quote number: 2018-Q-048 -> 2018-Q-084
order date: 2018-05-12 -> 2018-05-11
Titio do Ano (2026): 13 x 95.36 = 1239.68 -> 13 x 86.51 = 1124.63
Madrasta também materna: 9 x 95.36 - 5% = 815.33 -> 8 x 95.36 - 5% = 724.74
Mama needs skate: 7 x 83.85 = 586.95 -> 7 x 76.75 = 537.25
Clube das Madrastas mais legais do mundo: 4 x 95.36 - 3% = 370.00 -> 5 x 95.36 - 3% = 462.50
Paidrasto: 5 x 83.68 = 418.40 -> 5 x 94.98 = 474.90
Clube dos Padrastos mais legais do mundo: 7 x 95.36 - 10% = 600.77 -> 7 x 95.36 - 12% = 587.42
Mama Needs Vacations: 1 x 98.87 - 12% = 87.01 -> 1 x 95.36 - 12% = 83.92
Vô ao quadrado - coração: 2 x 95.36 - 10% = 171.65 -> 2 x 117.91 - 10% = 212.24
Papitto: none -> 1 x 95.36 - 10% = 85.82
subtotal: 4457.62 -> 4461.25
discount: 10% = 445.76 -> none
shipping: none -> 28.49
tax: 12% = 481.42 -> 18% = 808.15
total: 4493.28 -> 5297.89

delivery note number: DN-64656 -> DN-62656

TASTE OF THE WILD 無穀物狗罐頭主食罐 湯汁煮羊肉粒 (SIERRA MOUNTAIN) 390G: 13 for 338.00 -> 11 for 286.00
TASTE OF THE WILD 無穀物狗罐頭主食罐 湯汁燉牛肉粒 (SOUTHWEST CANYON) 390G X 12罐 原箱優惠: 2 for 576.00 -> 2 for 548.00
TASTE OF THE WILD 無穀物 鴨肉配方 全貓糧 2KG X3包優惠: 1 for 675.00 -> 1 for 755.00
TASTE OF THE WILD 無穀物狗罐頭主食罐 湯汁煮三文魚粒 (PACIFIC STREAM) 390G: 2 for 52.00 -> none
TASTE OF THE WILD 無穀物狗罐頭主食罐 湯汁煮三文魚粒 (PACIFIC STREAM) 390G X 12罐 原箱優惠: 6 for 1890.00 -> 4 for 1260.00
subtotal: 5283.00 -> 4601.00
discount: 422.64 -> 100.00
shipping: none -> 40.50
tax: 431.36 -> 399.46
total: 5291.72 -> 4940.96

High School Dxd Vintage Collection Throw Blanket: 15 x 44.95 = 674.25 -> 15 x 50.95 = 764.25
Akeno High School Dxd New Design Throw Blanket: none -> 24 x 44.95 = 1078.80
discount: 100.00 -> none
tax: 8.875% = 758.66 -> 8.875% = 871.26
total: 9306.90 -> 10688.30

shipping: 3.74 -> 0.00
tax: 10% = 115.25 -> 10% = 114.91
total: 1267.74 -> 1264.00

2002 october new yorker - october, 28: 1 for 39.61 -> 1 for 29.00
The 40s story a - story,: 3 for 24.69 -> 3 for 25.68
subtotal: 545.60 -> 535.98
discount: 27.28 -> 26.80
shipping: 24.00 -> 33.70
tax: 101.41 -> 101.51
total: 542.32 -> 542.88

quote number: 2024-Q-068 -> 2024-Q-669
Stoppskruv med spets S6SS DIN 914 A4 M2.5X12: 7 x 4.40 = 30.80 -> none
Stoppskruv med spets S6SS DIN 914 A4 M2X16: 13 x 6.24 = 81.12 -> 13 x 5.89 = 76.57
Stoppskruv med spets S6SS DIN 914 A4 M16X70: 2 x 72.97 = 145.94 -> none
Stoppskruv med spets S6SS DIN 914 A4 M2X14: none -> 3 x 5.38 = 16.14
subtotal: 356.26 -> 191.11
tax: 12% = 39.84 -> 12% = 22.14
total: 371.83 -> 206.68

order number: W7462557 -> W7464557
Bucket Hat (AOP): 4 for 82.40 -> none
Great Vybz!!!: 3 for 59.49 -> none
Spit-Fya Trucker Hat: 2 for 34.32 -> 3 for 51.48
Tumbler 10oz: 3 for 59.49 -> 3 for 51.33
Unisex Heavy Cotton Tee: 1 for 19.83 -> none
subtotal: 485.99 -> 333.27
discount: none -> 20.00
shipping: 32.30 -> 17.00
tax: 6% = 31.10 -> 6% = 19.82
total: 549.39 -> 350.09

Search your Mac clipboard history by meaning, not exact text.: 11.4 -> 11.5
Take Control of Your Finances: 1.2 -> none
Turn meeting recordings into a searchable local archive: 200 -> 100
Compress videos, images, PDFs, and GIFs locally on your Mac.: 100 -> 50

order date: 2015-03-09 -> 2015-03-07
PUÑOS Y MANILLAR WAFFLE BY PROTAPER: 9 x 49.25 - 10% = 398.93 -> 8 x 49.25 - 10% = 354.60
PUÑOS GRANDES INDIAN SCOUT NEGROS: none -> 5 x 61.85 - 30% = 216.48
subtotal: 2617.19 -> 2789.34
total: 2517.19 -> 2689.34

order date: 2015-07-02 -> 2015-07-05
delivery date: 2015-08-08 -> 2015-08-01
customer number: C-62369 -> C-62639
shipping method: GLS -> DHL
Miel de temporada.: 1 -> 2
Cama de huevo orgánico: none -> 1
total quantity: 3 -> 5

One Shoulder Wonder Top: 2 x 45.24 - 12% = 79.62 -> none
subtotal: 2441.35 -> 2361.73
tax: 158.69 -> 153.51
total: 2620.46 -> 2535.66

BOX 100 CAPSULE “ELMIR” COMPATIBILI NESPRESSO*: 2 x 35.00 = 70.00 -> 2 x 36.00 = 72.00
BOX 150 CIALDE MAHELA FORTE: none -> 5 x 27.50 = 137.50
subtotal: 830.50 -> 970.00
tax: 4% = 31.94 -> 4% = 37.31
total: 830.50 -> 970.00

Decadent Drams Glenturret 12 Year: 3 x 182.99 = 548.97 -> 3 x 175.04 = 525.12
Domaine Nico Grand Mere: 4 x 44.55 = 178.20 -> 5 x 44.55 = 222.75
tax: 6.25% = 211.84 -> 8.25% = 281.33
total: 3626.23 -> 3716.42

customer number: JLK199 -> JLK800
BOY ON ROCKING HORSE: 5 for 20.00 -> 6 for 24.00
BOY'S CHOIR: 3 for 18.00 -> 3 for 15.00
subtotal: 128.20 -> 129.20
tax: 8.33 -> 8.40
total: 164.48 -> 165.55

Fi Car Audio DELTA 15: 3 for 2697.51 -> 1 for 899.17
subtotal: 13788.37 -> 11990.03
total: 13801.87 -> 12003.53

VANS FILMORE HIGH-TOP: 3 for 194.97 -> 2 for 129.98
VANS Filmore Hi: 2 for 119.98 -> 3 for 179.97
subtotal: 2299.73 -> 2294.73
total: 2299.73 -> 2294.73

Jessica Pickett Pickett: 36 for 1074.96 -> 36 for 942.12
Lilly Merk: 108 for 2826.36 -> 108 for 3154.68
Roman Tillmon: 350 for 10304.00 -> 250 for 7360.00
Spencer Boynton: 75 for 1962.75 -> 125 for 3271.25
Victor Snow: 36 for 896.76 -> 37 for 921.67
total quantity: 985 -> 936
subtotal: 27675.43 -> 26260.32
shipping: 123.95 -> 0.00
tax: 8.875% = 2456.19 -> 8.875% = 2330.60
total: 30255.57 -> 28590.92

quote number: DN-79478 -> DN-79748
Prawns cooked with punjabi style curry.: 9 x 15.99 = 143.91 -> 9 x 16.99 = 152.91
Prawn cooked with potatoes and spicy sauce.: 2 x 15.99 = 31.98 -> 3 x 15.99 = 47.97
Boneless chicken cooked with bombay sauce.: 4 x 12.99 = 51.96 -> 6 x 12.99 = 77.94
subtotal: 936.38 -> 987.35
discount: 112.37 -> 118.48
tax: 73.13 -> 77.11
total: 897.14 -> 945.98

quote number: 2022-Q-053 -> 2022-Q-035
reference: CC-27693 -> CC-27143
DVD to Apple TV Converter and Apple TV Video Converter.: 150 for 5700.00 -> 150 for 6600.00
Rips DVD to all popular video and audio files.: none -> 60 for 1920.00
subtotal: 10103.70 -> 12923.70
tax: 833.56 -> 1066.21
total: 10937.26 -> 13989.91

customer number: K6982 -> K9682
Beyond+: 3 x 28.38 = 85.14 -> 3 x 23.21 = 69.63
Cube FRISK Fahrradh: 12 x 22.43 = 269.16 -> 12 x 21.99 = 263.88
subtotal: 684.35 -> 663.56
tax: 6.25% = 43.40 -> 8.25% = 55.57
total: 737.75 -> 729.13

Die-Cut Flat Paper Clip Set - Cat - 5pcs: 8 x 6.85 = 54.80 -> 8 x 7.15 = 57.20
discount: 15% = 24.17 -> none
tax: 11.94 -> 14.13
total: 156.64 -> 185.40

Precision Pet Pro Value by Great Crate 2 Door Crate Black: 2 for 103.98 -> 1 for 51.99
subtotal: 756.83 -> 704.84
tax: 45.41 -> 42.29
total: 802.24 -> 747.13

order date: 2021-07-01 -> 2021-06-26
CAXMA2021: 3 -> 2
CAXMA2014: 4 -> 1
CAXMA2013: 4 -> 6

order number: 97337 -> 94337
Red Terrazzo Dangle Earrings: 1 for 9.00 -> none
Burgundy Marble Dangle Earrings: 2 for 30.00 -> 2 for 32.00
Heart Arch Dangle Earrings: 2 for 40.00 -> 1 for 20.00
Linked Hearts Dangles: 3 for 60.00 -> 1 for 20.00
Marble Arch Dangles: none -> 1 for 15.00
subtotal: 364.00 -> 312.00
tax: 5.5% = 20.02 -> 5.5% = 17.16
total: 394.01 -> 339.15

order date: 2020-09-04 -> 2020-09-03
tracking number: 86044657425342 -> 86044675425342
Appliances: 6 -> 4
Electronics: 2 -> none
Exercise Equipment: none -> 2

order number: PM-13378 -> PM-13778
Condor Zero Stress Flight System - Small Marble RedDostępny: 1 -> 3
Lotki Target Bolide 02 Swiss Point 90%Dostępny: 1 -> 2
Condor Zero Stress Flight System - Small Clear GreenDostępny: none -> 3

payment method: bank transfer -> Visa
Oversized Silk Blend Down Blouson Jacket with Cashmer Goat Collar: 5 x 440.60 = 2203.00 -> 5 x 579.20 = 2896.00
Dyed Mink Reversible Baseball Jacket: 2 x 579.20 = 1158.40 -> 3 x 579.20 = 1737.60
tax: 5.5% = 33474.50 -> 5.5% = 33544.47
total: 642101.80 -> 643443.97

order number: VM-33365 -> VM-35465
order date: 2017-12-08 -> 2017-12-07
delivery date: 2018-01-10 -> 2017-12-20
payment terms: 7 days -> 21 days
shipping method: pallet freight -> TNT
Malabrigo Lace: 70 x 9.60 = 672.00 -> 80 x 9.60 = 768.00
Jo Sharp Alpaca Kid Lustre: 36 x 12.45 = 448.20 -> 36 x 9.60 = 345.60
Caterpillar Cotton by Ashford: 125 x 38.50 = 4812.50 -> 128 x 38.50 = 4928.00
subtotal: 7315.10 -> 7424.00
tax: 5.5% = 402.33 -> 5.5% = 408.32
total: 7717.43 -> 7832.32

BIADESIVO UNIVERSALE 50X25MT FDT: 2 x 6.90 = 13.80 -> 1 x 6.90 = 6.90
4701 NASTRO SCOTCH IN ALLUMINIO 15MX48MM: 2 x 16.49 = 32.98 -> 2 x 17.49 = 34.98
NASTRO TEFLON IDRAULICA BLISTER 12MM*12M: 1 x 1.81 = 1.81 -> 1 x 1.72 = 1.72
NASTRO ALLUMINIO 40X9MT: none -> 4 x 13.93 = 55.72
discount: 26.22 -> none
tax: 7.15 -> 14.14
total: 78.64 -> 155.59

:: Exercise description ::
What is needed is every line of the records that contains the word "Great".

:: Response below ::
Great Vybz!!!: 3 for 59.49 -> none
Precision Pet Pro Value by Great Crate 2 Door Crate Black: 2 for 103.98 -> 1 for 51.99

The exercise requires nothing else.